Property Settlement FAQs

 
Property Settlement FAQ
 

How is superannuation considered a property settlement?

Superannuation is taken into consideration in the context of the overall property settlement and is assessed in the same way as other forms of property.

Superannuation is considered irrespective of whether it was acquired before or during the marriage or de facto relationship or after divorce or separation.

Superannuation is not subject to an automatic 50/50 division.

The court will make its final decision in relation to superannuation on the basis that the settlement is ‘just and equitable’.

When dividing superannuation, there are two main issues that are considered:

  • how the superannuation interests should be valued
  • how superannuation payments should be split.

 

What should you do if you are separating and don’t know much about your financial situation because you left the management of your finances to your spouse? Can you still get a property settlement?

It is reasonably common for one person in a relationship to be primarily responsible for the couple’s finances. When you are separating, this can become a problem for the other person because a lawyer will need to know what they own in order to advise them on the property settlement.
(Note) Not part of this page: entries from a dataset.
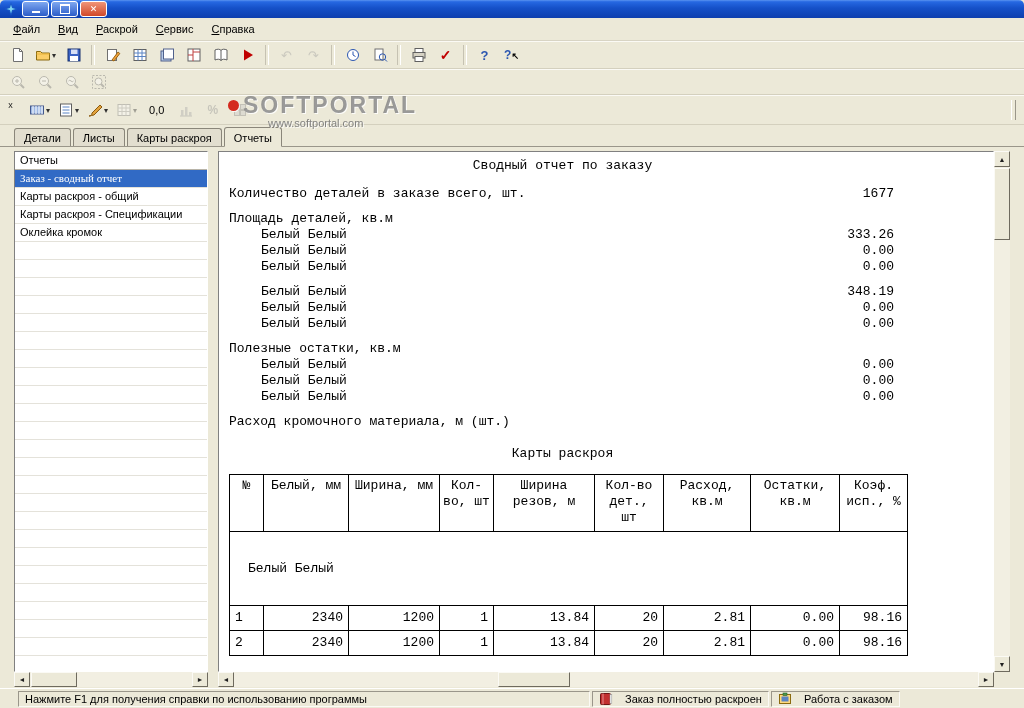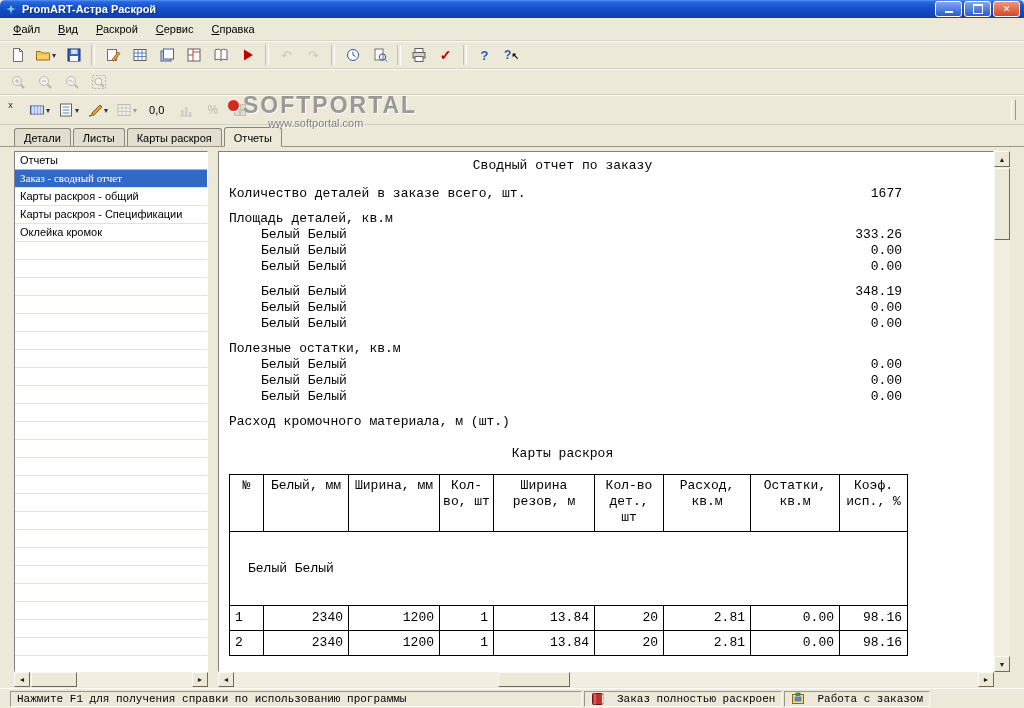--- a/index.html
+++ b/index.html
@@ -142,7 +142,6 @@
           <polygon points="8,3 9.2,6.8 13,8 9.2,9.2 8,13 6.8,9.2 3,8 6.8,6.8" fill="#7FD4F0"></polygon>
         </svg>
     </span>
-    <span class="title-text">PromART-Астра Раскрой</span>
     <span class="win-buttons">
       <span class="wbtn">
           <span class="minbar"></span>

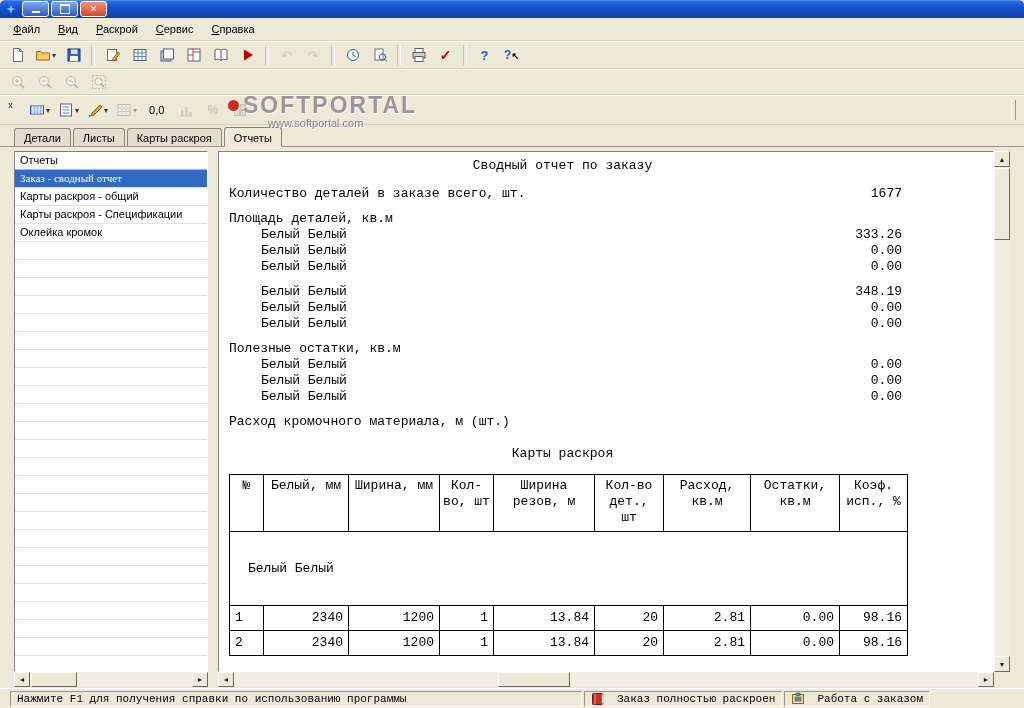--- a/index.html
+++ b/index.html
@@ -90,7 +90,7 @@
   .rline{height:16px;line-height:16px;position:relative;width:687px;padding-left:10px;
     box-sizing:border-box;white-space:pre;}
   .rline.ind{padding-left:42px;}
-  .rval{position:absolute;right:4px;top:0;}
+  .rval{position:absolute;right:12px;top:0;}
   .rgap{height:9px;}
 
   

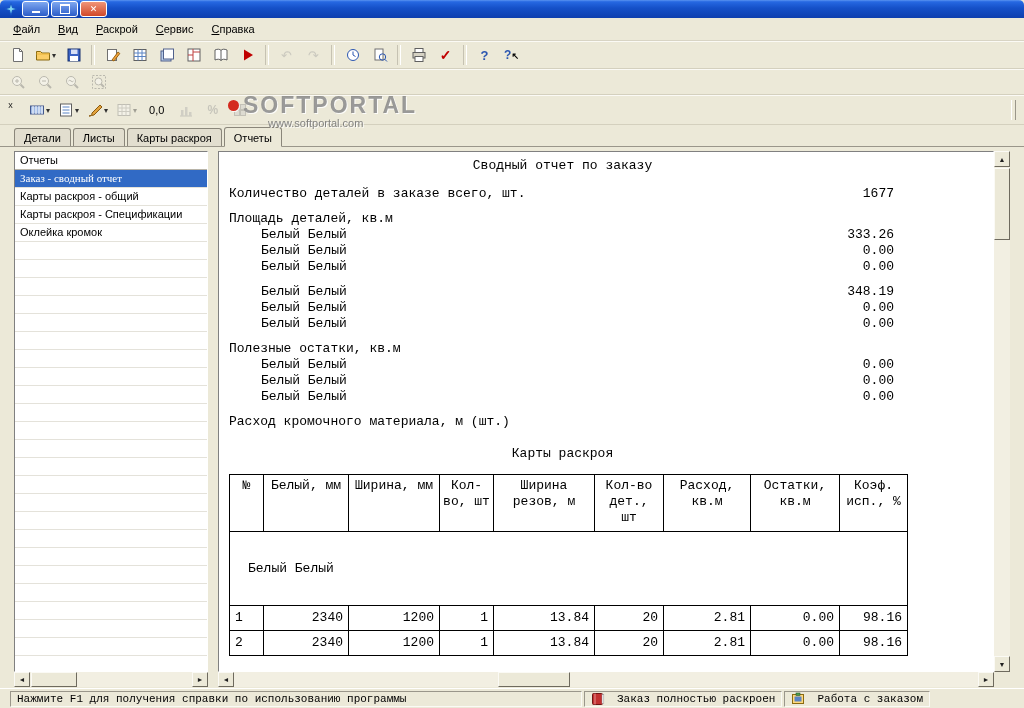--- a/index.html
+++ b/index.html
@@ -121,7 +121,7 @@
 
   
   .statusbar{flex:0 0 20px;display:flex;align-items:stretch;gap:2px;background:#ECE9D8;
-    border-top:1px solid #fff;padding:2px 10px 1px;box-sizing:border-box;font-family:Liberation Mono, monospace;}
+    border-top:1px solid #fff;padding:2px 18px 1px;box-sizing:border-box;}
   .sb-field{border:1px solid;border-color:#9a968a #FBFAF5 #FBFAF5 #9a968a;display:flex;
     align-items:center;padding:0 6px;white-space:nowrap;overflow:hidden;box-sizing:border-box;}
   .sb-msg{width:572px;}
If you are in this situation, you should get legal advice as soon as possible. Ideally, this should be when you are considering separating, but prior to it occurring. This means that a lawyer can guide you as to what questions you should ask your spouse while you are still together. It will also enable you to look out for the relevant documents and take copies.

It is important to note that although getting advice later is not ideal, it is far from a disaster. Family law in Australia places an obligation on each party to make full and drank disclosure of their financial circumstances to the other party.

 

Can the Family Court make decisions about property settlements in the case of de facto relationships?
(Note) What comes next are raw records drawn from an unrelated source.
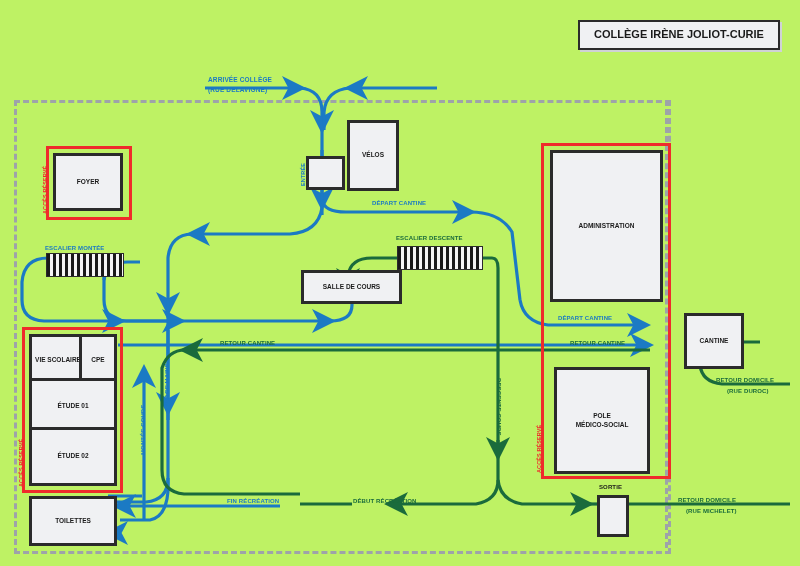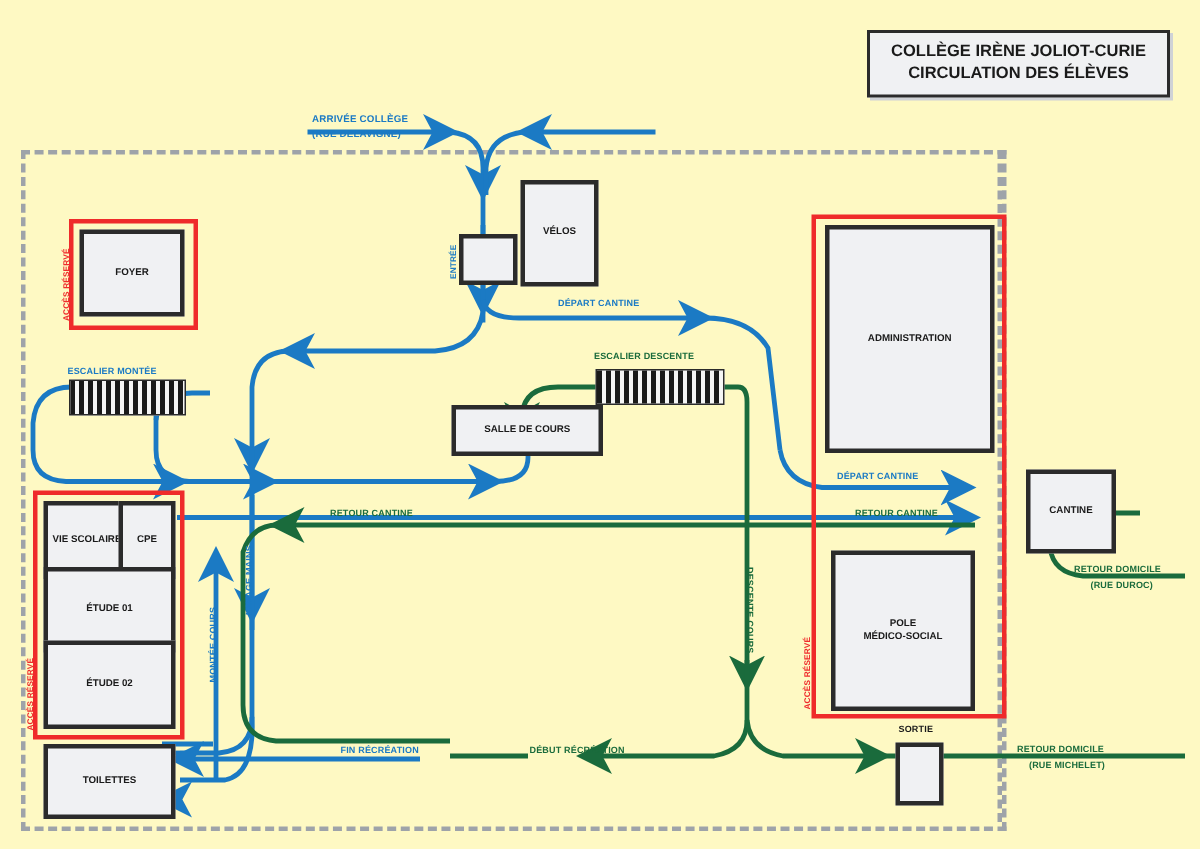--- a/index.html
+++ b/index.html
@@ -5,7 +5,7 @@
   html,body{margin:0;padding:0;background:#f0f1f3;}
   body{width:800px;height:566px;overflow:hidden;
        font-family:"Liberation Sans",sans-serif;}
-  #stage{position:relative;width:800px;height:566px;background:#fef9c3;}
+  #stage{position:relative;width:800px;height:566px;background:#bef264;}
   svg#canvas{position:absolute;left:0;top:0;width:800px;height:566px;}
 
   .lbl{position:absolute;font-weight:bold;letter-spacing:.02em;white-space:nowrap;}

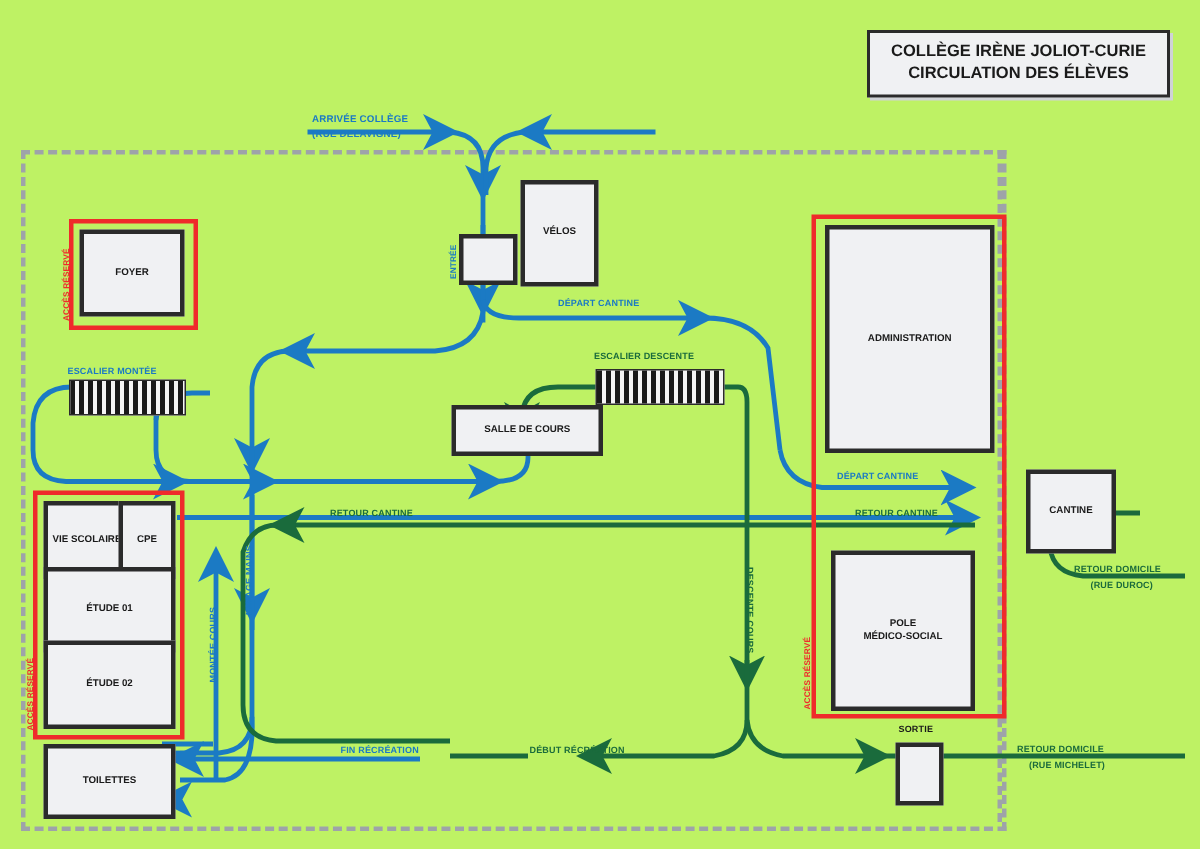--- a/index.html
+++ b/index.html
@@ -128,7 +128,6 @@
 
   <div class="title-box">
     <div>COLLÈGE IRÈNE JOLIOT-CURIE</div>
-    <div>CIRCULATION DES ÉLÈVES</div>
   </div>
 
   <div class="resbox" style="left:46px;top:146px;width:80px;height:68px;"></div>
The Family Law Courts can now make orders in relation to financial matters following the breakdown of eligible de facto relationships. Previously, these courts could generally only make orders in cases where parties were married (except in the ACT and the NT). Instead, financial disputes between former de facto partners were generally dealt with by state and territory courts, using the law applicable in that state or territory.

The Family Law Courts can now order a division of any property that the couple own, either separately or together.
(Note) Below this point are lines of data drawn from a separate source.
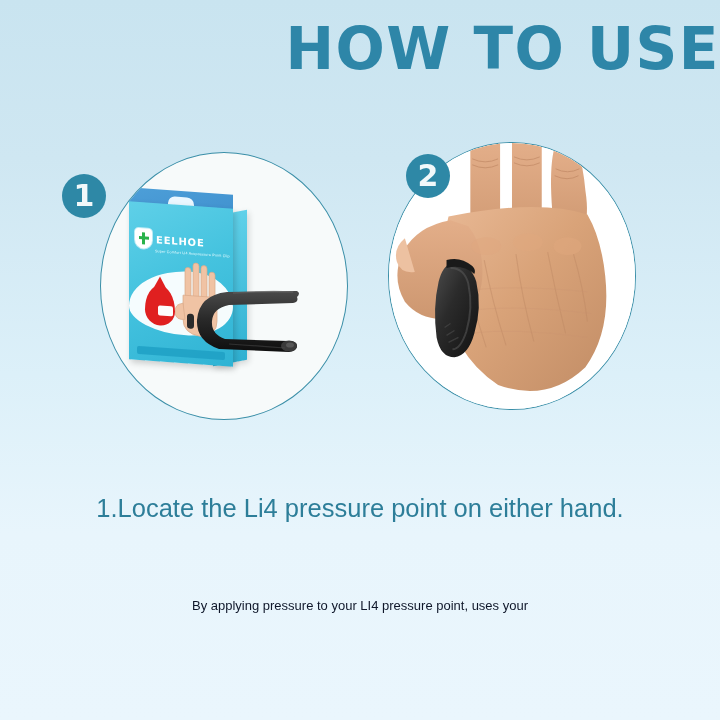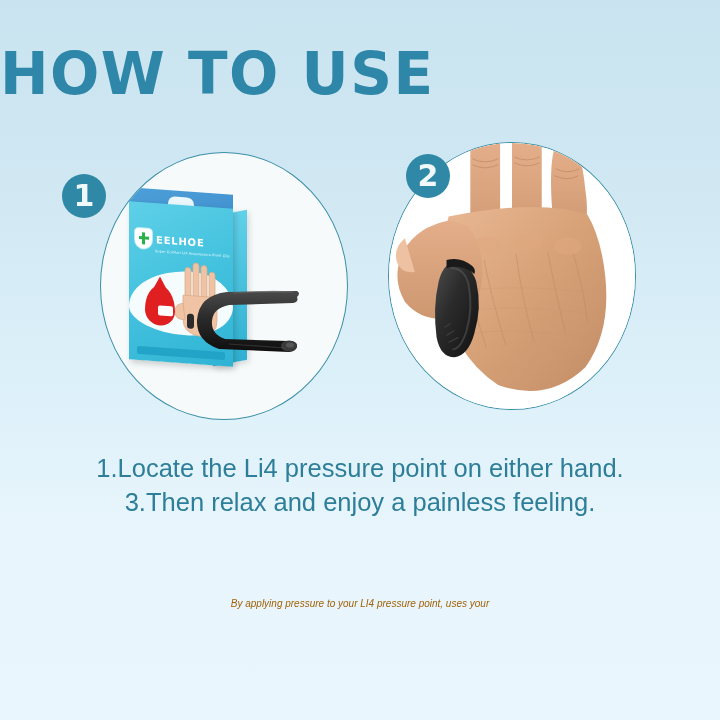--- a/index.html
+++ b/index.html
@@ -11,7 +11,7 @@
   }
 
   
-  .title-wrap{ width:100%; text-align:left; padding-top:44px; }
+  .title-wrap{ width:100%; text-align:right; padding-top:19px; }
   .title{
     font-size:58px; font-weight:bold; letter-spacing:1.5px;
     color:#2e86a8; line-height:1.05;

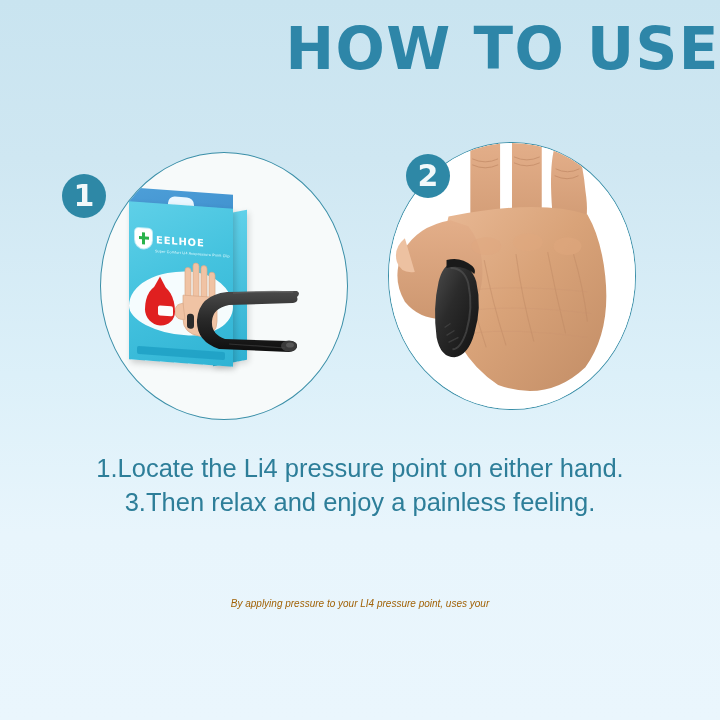--- a/index.html
+++ b/index.html
@@ -134,7 +134,7 @@
     color:#2d7e99; font-size:25.5px; line-height:1.32;
     font-family:"Liberation Sans", sans-serif;
   }
-  .steps div{ white-space:nowrap; }
+  .steps div{ white-space:nowrap;margin-top:40px; }
 
   .note{
     position:absolute; top:596px; left:0; width:720px; text-align:center;

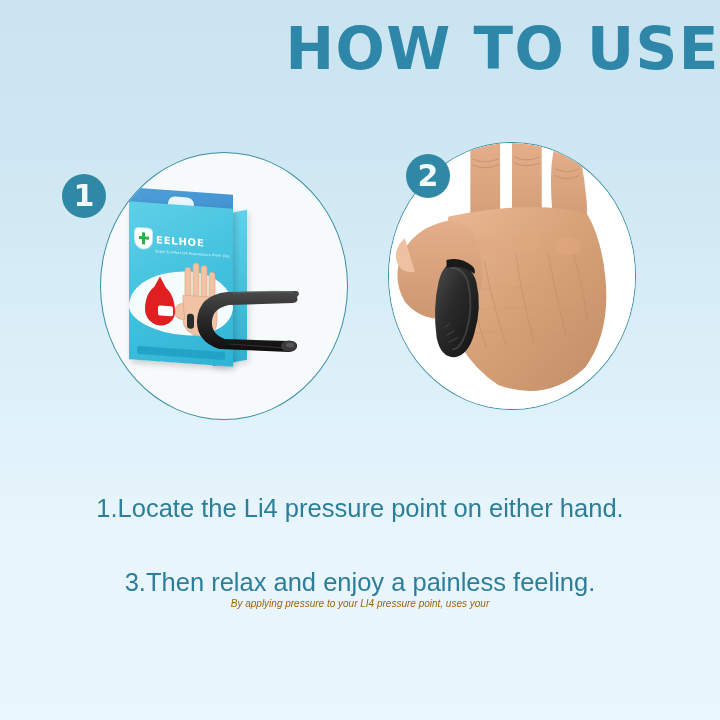--- a/index.html
+++ b/index.html
@@ -280,7 +280,6 @@
 
 <div class="steps">
   <div>1.Locate the Li4 pressure point on either hand.</div>
-  <div>3.Then relax and enjoy a painless feeling.</div>
 </div>
 
 <div class="note">

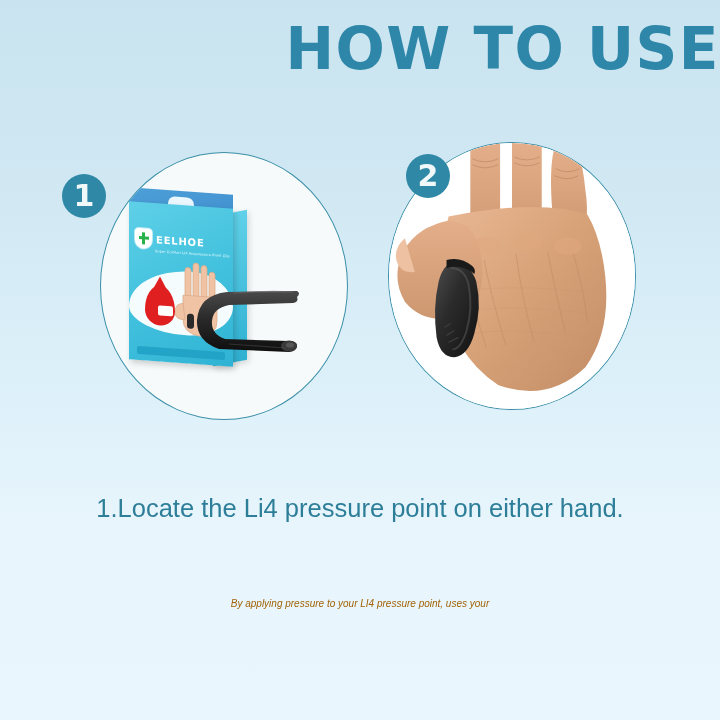--- a/index.html
+++ b/index.html
@@ -138,7 +138,7 @@
 
   .note{
     position:absolute; top:596px; left:0; width:720px; text-align:center;
-    color:#a16207; font-size:10px; line-height:1.5;font-style:italic;
+    color:#0f172a; font-size:13px; line-height:1.5;
   }
   .note div{ white-space:nowrap; }
 </style>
Superannuation that each partner has can be split.

The Family Law Courts can also make orders in relation to spouse maintenance.

In order to make such orders, the Family Law Courts must be satisfied of one of the following:

  • the period (or the total of the period) of the de facto relationship is at least two years
  • there is a child of the de facto relationship
  • one of the partners made substantial financial or non-financial contributions to their property, or as a homemaker or parent, and serious injustice to that partner would result if the order were not made, or
  • the de facto relationship has been registered in a state or territory with laws for the registration of relationships.

 

How do the Family Law Courts define de facto relationships?

A de facto relationship is a relationship that two people who are not married or related by family have as a couple living together on a ‘genuine domestic basis’.

It can exist between two people of the opposite sex, or between two people of the same sex.

All the circumstances of the relationship will determine whether a couple have a de facto relationship. These include:

  • the duration of their relationship
  • the nature and extent of their common residence
  • whether a sexual relationship exists
  • the degree of financial dependence or interdependence, and any arrangements for financial support, between them
  • the ownership, use and acquisition of their property
  • their degree of mutual commitment to a shared life
  • whether the relationship has been registered, in a state or territory with laws for the registration of relationships
  • the care and support of children, and
  • the reputation and public aspects of their relationship.